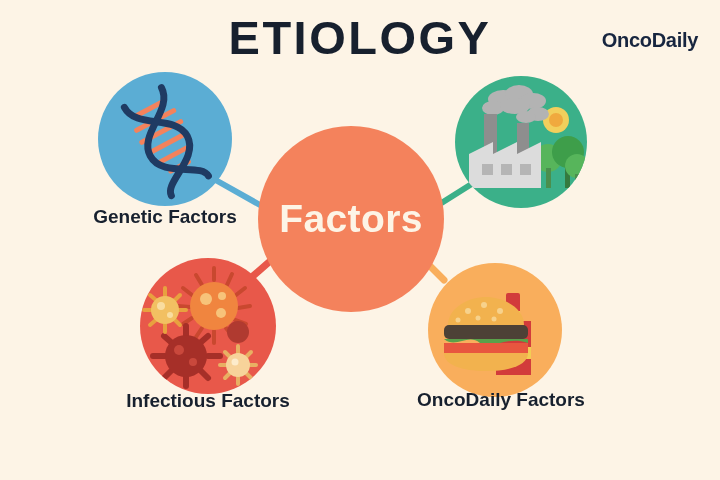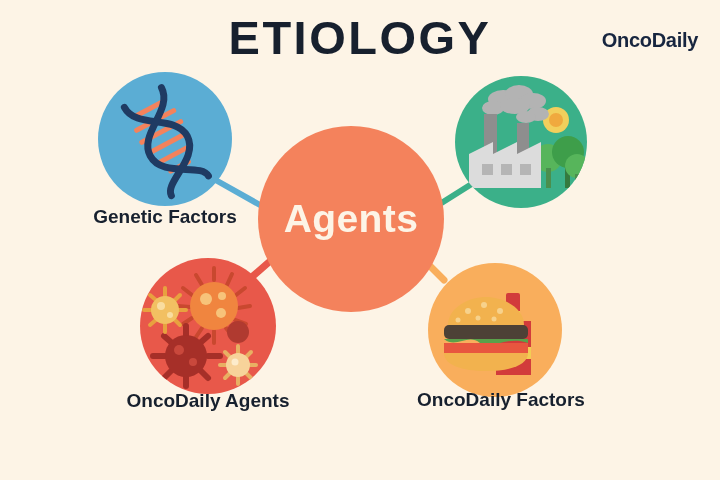--- a/index.html
+++ b/index.html
@@ -251,21 +251,21 @@
           <line x1="80" y1="107" x2="88" y2="107"></line>
           <line x1="85" y1="94" x2="90" y2="99"></line>
         </g>
         <circle cx="98" cy="107" r="12" fill="#f7d39a"></circle>
         <circle cx="95" cy="104" r="3.5" fill="#fdeccb"></circle>
       </g>
 
       <circle cx="98" cy="74" r="11" fill="#b03a30"></circle>
     </svg>
   </div>
-  <div class="node-label" id="infectious-label">OncoDaily Agents</div>
+  <div class="node-label" id="infectious-label">Infectious Factors</div>
 
   <div class="node-circle" id="lifestyle-circle">
     <svg class="icon-svg" viewBox="0 0 134 134">
 
       <g>
         <rect x="78" y="30" width="14" height="20" rx="2" fill="#d23b3b"></rect>
         <path d="M78 48 C 78 58, 68 62, 68 76 L68 106 C68 110, 71 112, 75 112 L96 112 C100 112, 103 110, 103 106 L103 76 C103 62, 92 58, 92 48 Z" fill="#f2cd54"></path>
         <rect x="68" y="58" width="35" height="26" fill="#d23b3b"></rect>
         <rect x="68" y="96" width="35" height="16" fill="#d23b3b"></rect>
       </g>
@@ -283,15 +283,15 @@
         <rect x="16" y="62" width="84" height="14" rx="5" fill="#4d4136"></rect>
         <path d="M16 76 C28 86, 40 70, 52 80 C64 88, 78 72, 100 80 L100 76 L16 76 Z" fill="#5aa14a"></path>
         <rect x="16" y="80" width="84" height="10" fill="#e8563f"></rect>
         <path d="M16 90 L100 90 C100 102, 82 108, 58 108 C34 108, 16 102, 16 90 Z" fill="#f2b24e"></path>
       </g>
     </svg>
   </div>
   <div class="node-label" id="lifestyle-label">OncoDaily Factors</div>
 
   <div id="hub-circle"></div>
-  <div id="hub-label">Agents</div>
+  <div id="hub-label">Factors</div>
 
 </div>
 
 </body></html>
-------------------------
Restate the records above word for word. Skip every picture.

--- a/index.html
+++ b/index.html
@@ -251,21 +251,21 @@
           <line x1="80" y1="107" x2="88" y2="107"></line>
           <line x1="85" y1="94" x2="90" y2="99"></line>
         </g>
         <circle cx="98" cy="107" r="12" fill="#f7d39a"></circle>
         <circle cx="95" cy="104" r="3.5" fill="#fdeccb"></circle>
       </g>
 
       <circle cx="98" cy="74" r="11" fill="#b03a30"></circle>
     </svg>
   </div>
-  <div class="node-label" id="infectious-label">OncoDaily Agents</div>
+  <div class="node-label" id="infectious-label">Infectious Factors</div>
 
   <div class="node-circle" id="lifestyle-circle">
     <svg class="icon-svg" viewBox="0 0 134 134">
 
       <g>
         <rect x="78" y="30" width="14" height="20" rx="2" fill="#d23b3b"></rect>
         <path d="M78 48 C 78 58, 68 62, 68 76 L68 106 C68 110, 71 112, 75 112 L96 112 C100 112, 103 110, 103 106 L103 76 C103 62, 92 58, 92 48 Z" fill="#f2cd54"></path>
         <rect x="68" y="58" width="35" height="26" fill="#d23b3b"></rect>
         <rect x="68" y="96" width="35" height="16" fill="#d23b3b"></rect>
       </g>
@@ -283,15 +283,15 @@
         <rect x="16" y="62" width="84" height="14" rx="5" fill="#4d4136"></rect>
         <path d="M16 76 C28 86, 40 70, 52 80 C64 88, 78 72, 100 80 L100 76 L16 76 Z" fill="#5aa14a"></path>
         <rect x="16" y="80" width="84" height="10" fill="#e8563f"></rect>
         <path d="M16 90 L100 90 C100 102, 82 108, 58 108 C34 108, 16 102, 16 90 Z" fill="#f2b24e"></path>
       </g>
     </svg>
   </div>
   <div class="node-label" id="lifestyle-label">OncoDaily Factors</div>
 
   <div id="hub-circle"></div>
-  <div id="hub-label">Agents</div>
+  <div id="hub-label">Factors</div>
 
 </div>
 
 </body></html>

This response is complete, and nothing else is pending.